The America Invents Act established inter partes review and post-grant reviews mechanisms to challenge the validity of issued United States patents. These procedures were created to improve patent quality, and were introduced in part because of perceived abusive enforcement by nonpracticing entities in the consumer electronics space. As with most legislative changes, the consequences of these post-grant challenge mechanisms may not be fully appreciated until long after the law has been enacted. What can be appreciated at this early stage, however, is that the delicate balance between innovators, generics, biosimilars and competitors established by the 25-year framework of Hatch-Waxman and the more recent Affordable Care Act has been impacted by post-grant challenges in the life science space.
IPRs have recently been in the spotlight as the life sciences industry has begun to use these proceedings to challenge the validity of issued patents covering lucrative therapeutics. Media attention intensified when hedge funds began filing IPRs against patents covering a number of branded pharmaceutical and biologic products. These IPRs allegedly aim to “lower drug prices for everyone,” but in some instances, they have resulted in falling stock prices for the branded drug company, potential gains for those “shorting” the stock, splashy headlines in the media, and anxiety throughout the industry. Is this all “much ado about nothing”?

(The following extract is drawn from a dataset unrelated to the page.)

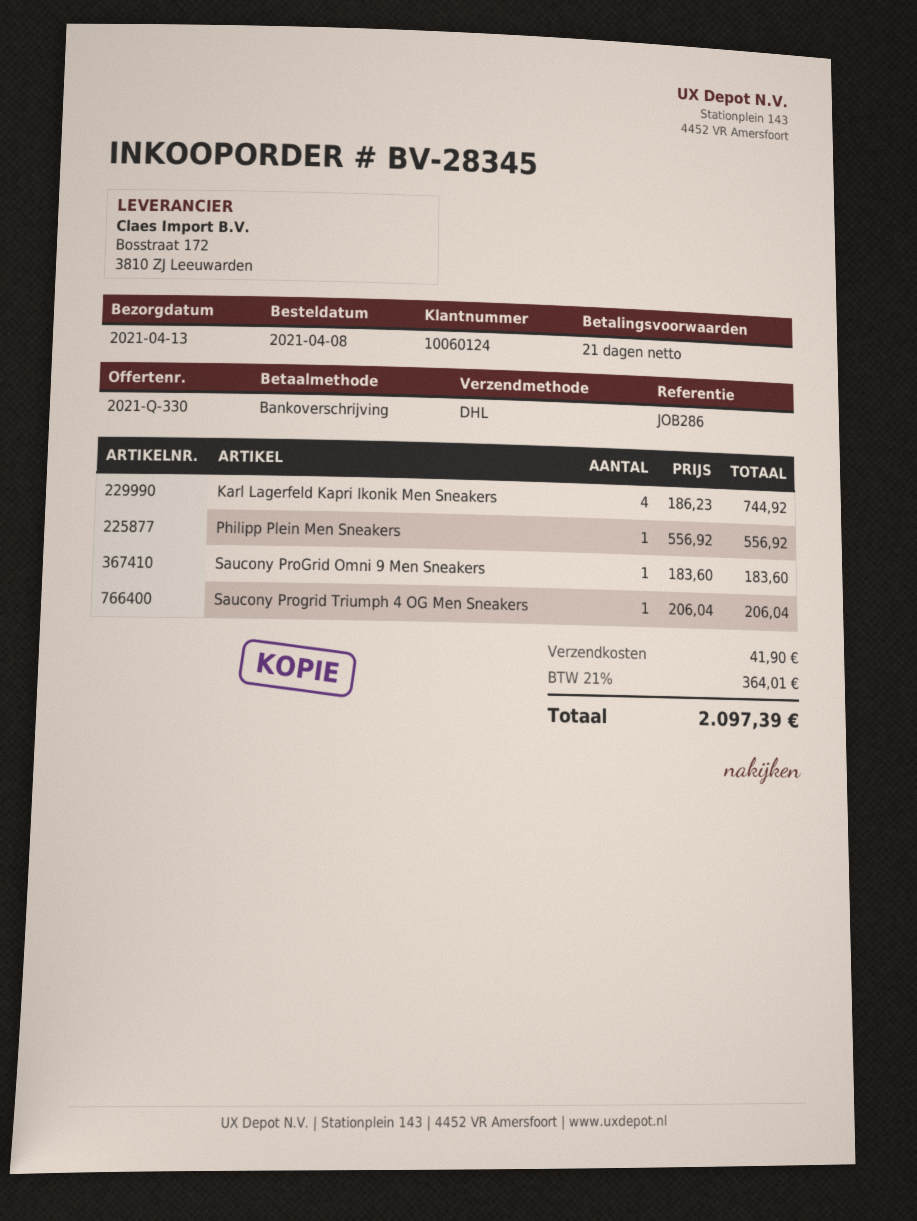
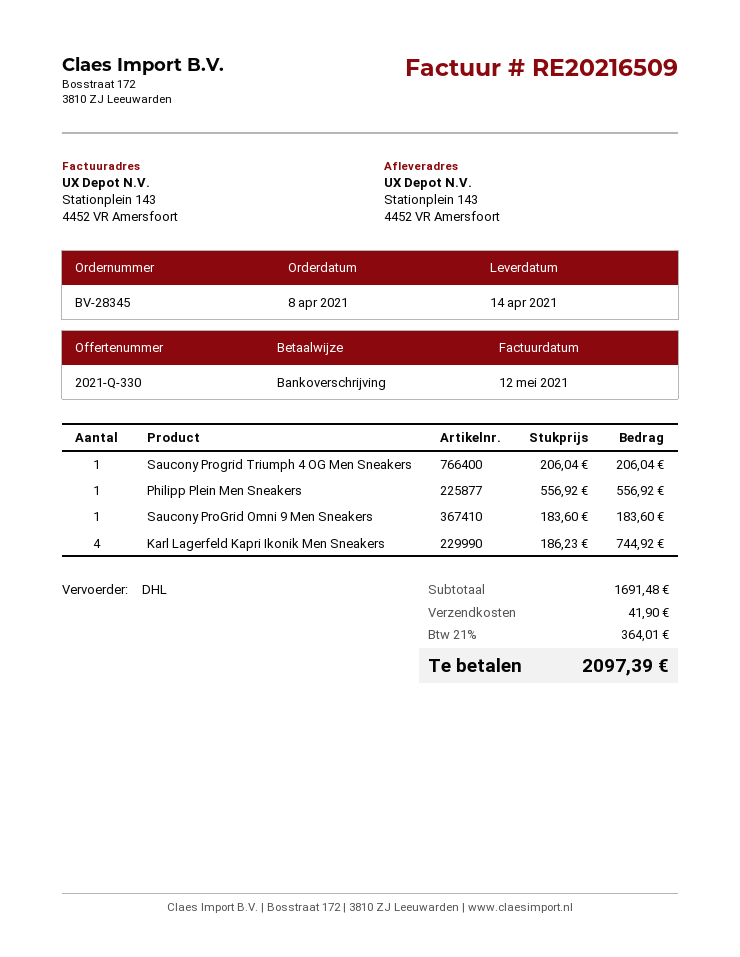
delivery date: 2021-04-13 -> 2021-04-14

At the time of this writing, only nine PGR petitions have been filed, two of which are related to the pharmaceutical industry. The frequency of PGR petitions will likely increase as more AIA patents are issued, but currently, the bulk of post-grant activity in this space has come in the form of IPRs. We have reviewed more than 120 IPRs filed within the life sciences industries. Not surprisingly, the devil is in the details. Although hedge fund-like petitioners are grabbing headlines, the real story is playing out in the IPRs filed by both generic and branded companies.

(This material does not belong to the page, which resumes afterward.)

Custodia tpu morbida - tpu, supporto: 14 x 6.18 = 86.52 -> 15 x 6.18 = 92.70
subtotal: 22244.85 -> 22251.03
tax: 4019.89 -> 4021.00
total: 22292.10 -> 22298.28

Of the more than 120 IPRs filed in the life sciences, (1) 17 have been filed by hedge fund-like petitioners against patents relating to nine products; (2) about 43 have been filed by generic or biosimilar therapeutic companies against patents relating to 23 products; and (3) about 63 have been filed by historically branded therapeutic companies against patents relating to about 26 products or technologies.
IPRs Filed by Hedge Fund-Like Petitioners
There has been a recent flurry of filings by hedge fund-like petitioners, with 14 of 17 IPRs filed since April 1, 2015. This increase may be in part because such entities are becoming more efficient in their analyses and filing processes. These hedge fund-like petitioners may also be filing IPRs in rapid succession because of concerns about a legislative end to their ability to file. At least one proposed patent reform bill, the STRONG Patents Act, would require an IPR petitioner to have federal declaratory judgment standing in order to file. 

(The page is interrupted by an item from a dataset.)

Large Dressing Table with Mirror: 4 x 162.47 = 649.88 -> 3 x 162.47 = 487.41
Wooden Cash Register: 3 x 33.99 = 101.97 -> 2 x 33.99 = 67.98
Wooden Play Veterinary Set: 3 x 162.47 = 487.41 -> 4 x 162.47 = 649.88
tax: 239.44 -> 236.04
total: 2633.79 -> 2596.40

Hedge fund-like petitioners appear to relish the headlines and potential monetary gain, despite their claims of advancing the greater good. Several funds associated with the Coalition for Affordable Drugs LLC, led by activist investor Kyle Bass, have filed IPR challenges as part of a self-proclaimed short activist strategy. Of note, Kyle Bass has been behind 16 of the 17 IPR petitions filed by hedge fund-like entities; the remaining one was filed by Ferrum Ferro Capital LLC. While some petitions negatively impacted the targeted patent owners’ stock prices upon filing, others have had little or no effect. Decisions to institute these IPR proceedings, and their final outcomes, will likely affect the patent owners’ stocks more dramatically. By comparison, a series of IPR petitions filed by BioMarin (a historically branded therapeutic company) against patents relating to Genzyme’s Myozyme and Lumizyme appeared to significantly impact Genzyme’s stock only after the Patent Trial and Appeal Board issued unfavorable final decisions in those proceedings.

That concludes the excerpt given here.